La capitale du Bade-Wurtemberg s’inquiète des difficultés actuelles de l’industrie automobile qui a fait sa prospérité. Les annonces de plans de licenciements chez Mercedes-Benz ou Bosch plombent le moral à la veille d’importantes élections régionales ce dimanche
Stuttgart, la capitale du Bade-Wurtemberg, voisine de la Suisse, est LA ville de l’automobile. C’est ici que, à la fin du XIXe siècle, les ingénieurs Carl Benz et Gottlieb DAIMLER ont inventé la voiture à moteur thermique. Un siècle et demi plus tard, tout dans cette ville, à l’image de l’avenue Mercedes et de ses rues DAIMLER et Porsche, rappelle non seulement cet héritage, mais aussi le poids économique encore déterminant de cette industrie. Celle-ci emploie 240 000 personnes dans la région de Stuttgart-Neckar, soit un salarié sur cinq.

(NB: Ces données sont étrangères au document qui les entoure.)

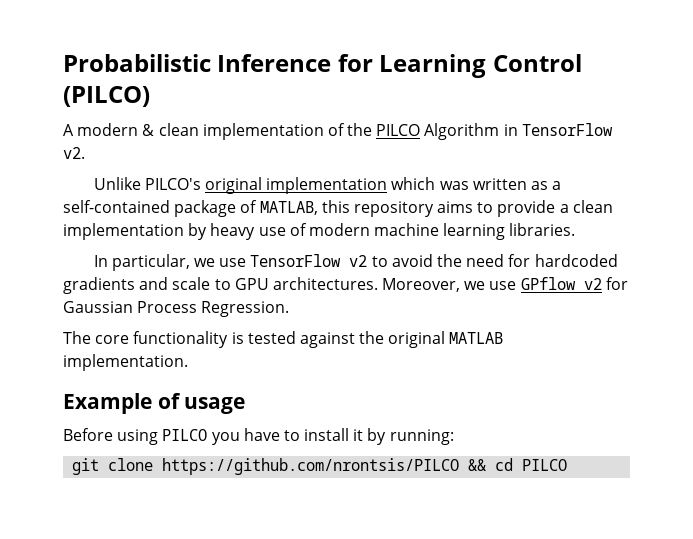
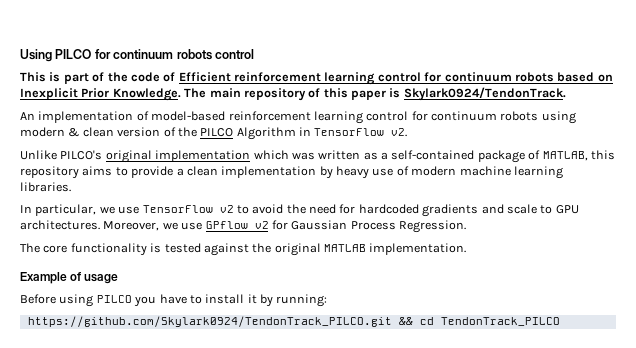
[63,54,582,78] [63,86,150,107] [63,124,74,136] Probabilistic Inference for Learning Control (PILCO) // A -> [20,49,254,62] [20,72,613,85] [20,87,566,101] [20,111,576,124] Using PILCO for continuum robots control // This is part of the code of Efficient reinforcement learning control for continuum robots based on Inexplicit Prior Knowledge. The main repository of this paper is Skylark0924/TendonTrack. // An implementation of model-based reinforcement learning control for continuum robots using
[202,123,324,140] implementation -> [117,127,161,137] version
[72,458,460,475] git clone https://github.com/nrontsis/PILCO -> [27,316,392,327] https://github.com/Skylark0924/TendonTrack_PILCO.git
[522,459,568,471] PILCO -> [440,317,560,326] TendonTrack_PILCO

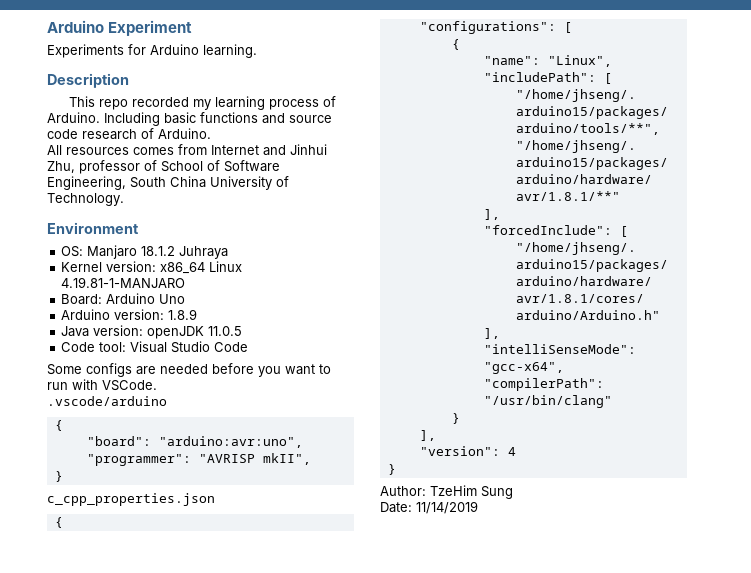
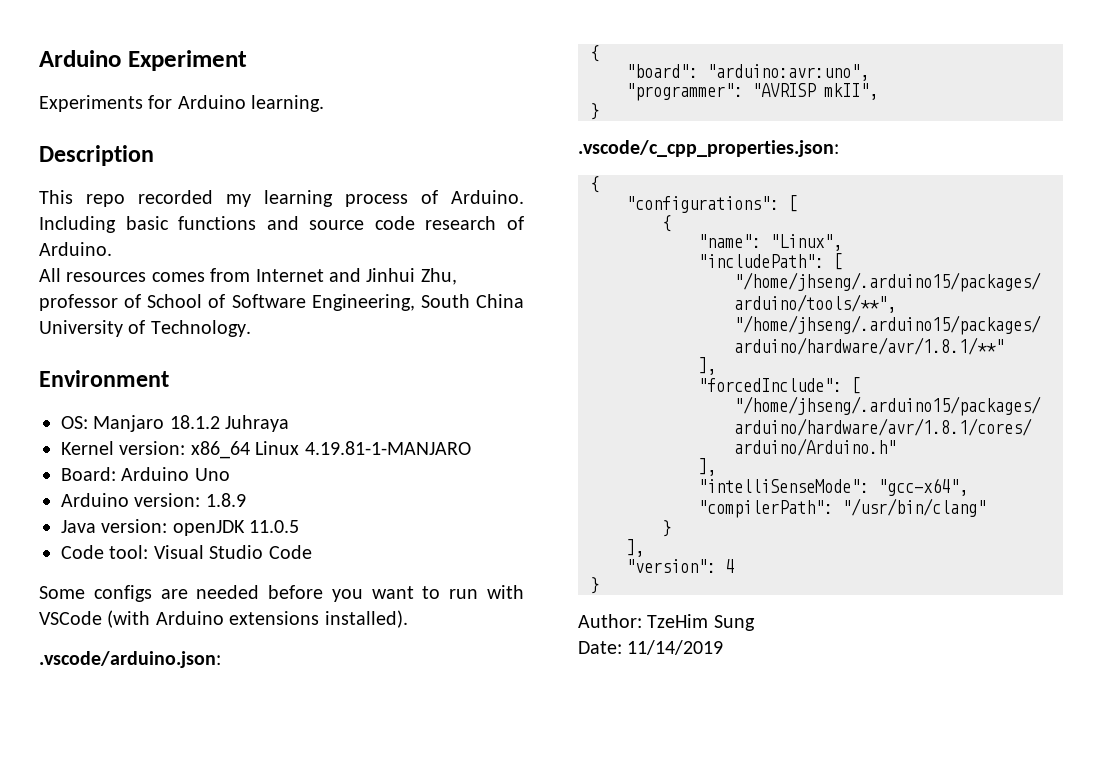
[102,380,157,391] [47,396,167,406] VSCode. // .vscode/arduino -> [39,610,408,628] [39,651,221,668] VSCode (with Arduino extensions installed). // .vscode/arduino.json:
[47,493,215,506] c_cpp_properties.json -> [578,140,839,157] .vscode/c_cpp_properties.json:

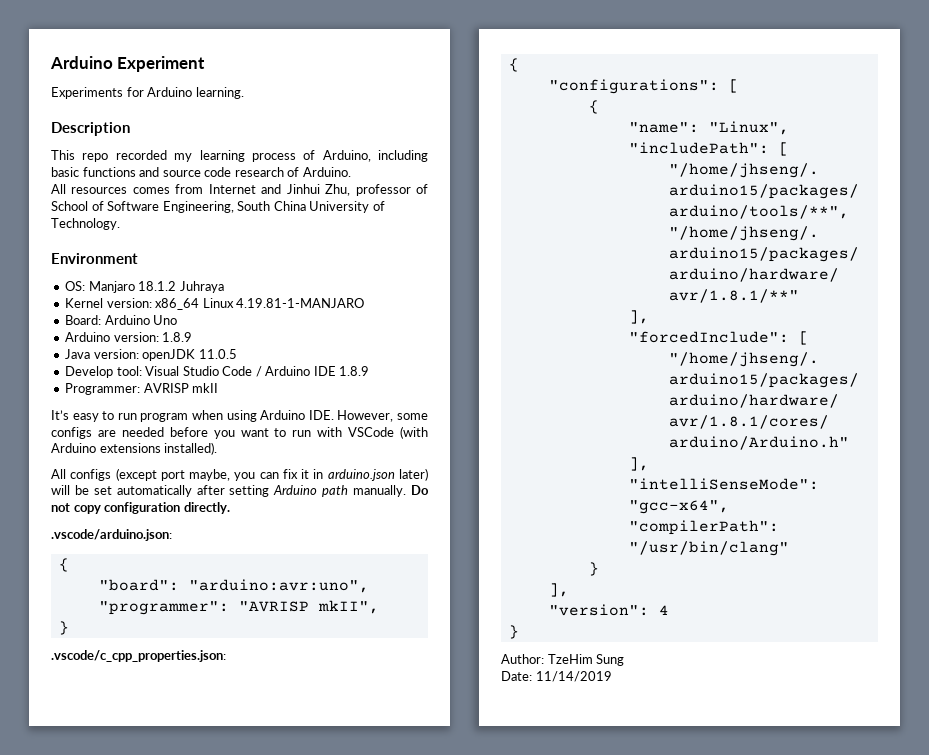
[451,190,524,204] [39,216,116,233] Arduino. Including -> [322,150,428,162] Arduino, including
[61,545,104,559] Code -> [65,366,114,378] Develop
[39,586,85,599] // Some -> [255,366,370,377] [65,383,219,395] [51,410,429,422] / Arduino IDE 1.8.9 // Programmer: AVRISP mkII // It’s easy to run program when using Arduino IDE. However, some
(408, 619) none -> [51,468,428,481] [51,485,429,497] [51,502,230,514] // All configs (except port maybe, you can fix it in arduino.json later) will be set automatically after setting Arduino path manually. Do not copy configuration directly.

Sauf que le doute commence à percer dans cette ville parmi les plus aisées du pays. C’est notamment le cas dans le quartier de Waiblingen, où l’usine de l’équipementier automobile Bosch va fermer d’ici à 2028. Devant les portes, les salariés qui viennent prendre leur service ont la gueule de bois. «L’ambiance est très mauvaise», lance un technicien d’une trentaine d’années, qui dit vouloir travailler en Suisse. Un peu plus loin, Kai, 35 ans, salarié depuis treize ans chez Bosch, confirme. «Je pensais faire carrière ici, mais ça devient très compliqué de se projeter dans l’automobile, surtout dans la production», lance ce père de deux enfants qui espère faire partie des 220 salariés, sur les 560 du site de Waiblingen, à qui un poste devrait être proposé dans une autre usine de Bosch. «La direction n’a aucune intention de conserver le site de Waiblingen», regrette de son côté Stefano Mazzei, représentant des salariés. «Elle tente de faire le plus d’argent possible et a perdu son image de société sociale», commente-t-il.